* [What is required]: For the string "only", search the entries below and copy every line where it appears.

Segment Start: Entries supplied

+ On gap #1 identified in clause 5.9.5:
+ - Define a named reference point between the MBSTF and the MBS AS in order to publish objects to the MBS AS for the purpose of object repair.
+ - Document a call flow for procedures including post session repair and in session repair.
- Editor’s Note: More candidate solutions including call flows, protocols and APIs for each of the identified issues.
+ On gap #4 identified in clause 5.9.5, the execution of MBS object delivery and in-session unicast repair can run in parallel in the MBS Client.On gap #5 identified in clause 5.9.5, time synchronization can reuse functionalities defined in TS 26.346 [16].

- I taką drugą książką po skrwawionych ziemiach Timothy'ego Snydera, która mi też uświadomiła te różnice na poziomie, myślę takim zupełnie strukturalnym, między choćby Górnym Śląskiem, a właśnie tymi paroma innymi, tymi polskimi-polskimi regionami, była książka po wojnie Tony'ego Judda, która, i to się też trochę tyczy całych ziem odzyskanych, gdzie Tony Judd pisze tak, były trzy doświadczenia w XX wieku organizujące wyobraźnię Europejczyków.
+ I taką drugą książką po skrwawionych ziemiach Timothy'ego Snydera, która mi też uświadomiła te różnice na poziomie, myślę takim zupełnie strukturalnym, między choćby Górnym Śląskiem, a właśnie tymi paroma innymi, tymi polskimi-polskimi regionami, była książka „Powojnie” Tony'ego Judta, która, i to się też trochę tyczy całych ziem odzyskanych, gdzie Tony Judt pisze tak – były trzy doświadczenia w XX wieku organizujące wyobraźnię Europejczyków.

Segment End: Entries supplied
Segment Start: Entries supplied

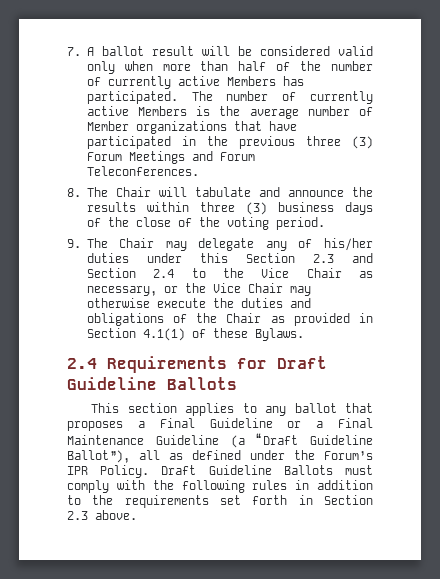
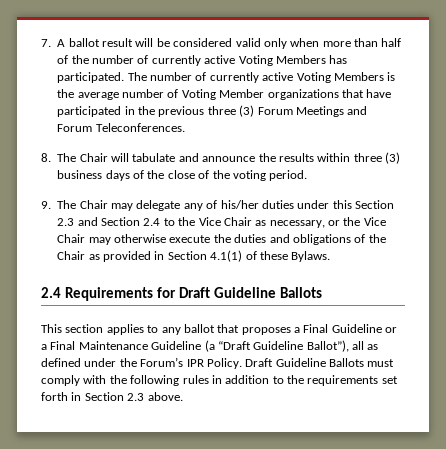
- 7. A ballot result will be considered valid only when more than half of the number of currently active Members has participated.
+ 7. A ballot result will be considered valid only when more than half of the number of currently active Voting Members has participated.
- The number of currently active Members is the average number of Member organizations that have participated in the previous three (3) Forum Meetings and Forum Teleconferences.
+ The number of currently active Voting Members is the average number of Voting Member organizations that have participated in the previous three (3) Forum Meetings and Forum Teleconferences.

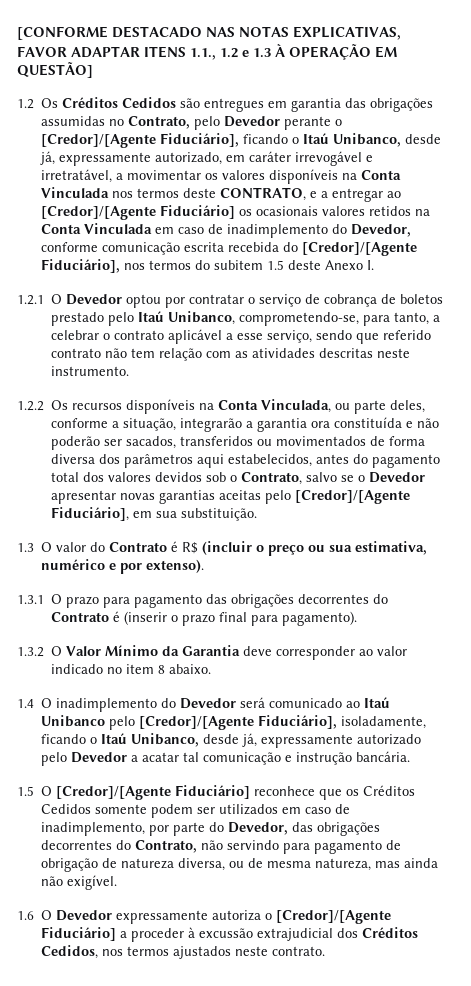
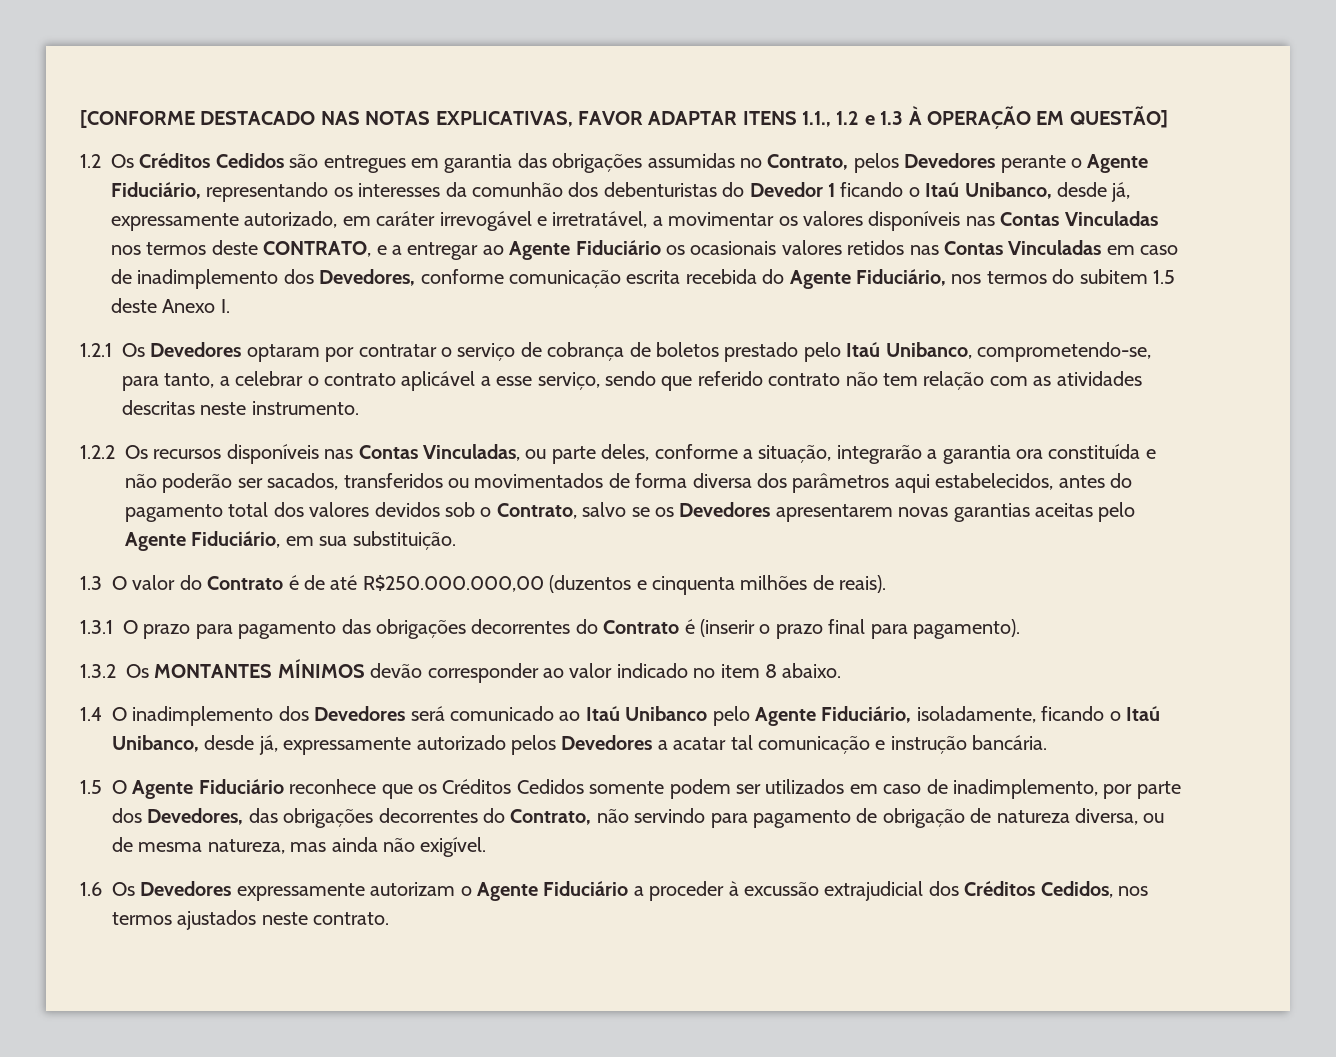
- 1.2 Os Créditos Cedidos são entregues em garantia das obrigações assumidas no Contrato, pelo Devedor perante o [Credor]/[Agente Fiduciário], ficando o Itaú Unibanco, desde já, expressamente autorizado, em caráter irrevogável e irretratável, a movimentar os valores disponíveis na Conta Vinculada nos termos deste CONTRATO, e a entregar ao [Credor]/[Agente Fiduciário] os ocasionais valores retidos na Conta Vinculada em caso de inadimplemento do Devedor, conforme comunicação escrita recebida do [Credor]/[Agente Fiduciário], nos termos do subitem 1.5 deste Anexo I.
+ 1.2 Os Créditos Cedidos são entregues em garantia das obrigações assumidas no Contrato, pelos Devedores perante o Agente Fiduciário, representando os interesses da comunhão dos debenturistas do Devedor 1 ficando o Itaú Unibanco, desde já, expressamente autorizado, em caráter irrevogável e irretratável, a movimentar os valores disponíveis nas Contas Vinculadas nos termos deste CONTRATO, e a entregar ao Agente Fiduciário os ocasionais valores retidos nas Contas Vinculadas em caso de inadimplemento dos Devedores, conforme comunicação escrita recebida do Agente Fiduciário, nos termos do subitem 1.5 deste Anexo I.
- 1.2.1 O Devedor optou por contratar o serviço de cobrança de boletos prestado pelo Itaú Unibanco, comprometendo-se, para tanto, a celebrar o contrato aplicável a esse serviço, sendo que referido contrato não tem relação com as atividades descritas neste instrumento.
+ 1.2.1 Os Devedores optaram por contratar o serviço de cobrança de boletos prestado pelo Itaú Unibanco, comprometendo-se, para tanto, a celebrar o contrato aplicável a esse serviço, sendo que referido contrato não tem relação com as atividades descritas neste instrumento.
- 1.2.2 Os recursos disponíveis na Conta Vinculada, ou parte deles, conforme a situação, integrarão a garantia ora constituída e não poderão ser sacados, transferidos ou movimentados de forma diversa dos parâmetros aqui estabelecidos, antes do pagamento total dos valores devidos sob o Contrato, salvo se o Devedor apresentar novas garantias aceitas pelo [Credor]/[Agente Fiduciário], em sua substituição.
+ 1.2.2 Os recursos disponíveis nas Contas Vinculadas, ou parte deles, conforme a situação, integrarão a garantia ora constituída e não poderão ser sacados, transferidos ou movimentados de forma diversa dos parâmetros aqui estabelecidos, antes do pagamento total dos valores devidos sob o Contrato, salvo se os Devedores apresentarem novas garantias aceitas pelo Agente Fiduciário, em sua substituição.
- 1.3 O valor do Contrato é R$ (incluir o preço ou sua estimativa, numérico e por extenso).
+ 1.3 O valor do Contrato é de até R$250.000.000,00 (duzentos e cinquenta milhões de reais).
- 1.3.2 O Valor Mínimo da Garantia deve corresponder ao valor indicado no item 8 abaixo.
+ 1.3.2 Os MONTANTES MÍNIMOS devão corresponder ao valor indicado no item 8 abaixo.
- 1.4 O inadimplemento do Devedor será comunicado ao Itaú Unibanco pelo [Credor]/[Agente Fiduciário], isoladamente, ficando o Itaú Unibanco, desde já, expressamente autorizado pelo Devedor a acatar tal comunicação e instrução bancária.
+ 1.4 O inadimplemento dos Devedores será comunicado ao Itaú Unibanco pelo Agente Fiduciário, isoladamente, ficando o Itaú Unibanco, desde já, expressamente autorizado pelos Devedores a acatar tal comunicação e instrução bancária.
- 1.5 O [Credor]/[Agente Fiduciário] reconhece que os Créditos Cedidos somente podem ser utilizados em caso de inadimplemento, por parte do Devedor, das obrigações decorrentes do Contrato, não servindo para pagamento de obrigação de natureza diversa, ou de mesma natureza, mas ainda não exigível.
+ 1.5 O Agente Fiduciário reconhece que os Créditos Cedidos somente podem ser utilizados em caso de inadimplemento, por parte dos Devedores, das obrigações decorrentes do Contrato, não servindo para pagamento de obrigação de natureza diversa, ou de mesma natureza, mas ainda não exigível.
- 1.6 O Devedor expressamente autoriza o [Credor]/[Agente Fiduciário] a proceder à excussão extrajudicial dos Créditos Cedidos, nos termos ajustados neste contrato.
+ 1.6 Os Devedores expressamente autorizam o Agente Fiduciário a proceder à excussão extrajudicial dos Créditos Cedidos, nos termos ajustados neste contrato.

Segment End: Entries supplied

* [Exercise answer]:
- 7. A ballot result will be considered valid only when more than half of the number of currently active Members has participated.
+ 7. A ballot result will be considered valid only when more than half of the number of currently active Voting Members has participated.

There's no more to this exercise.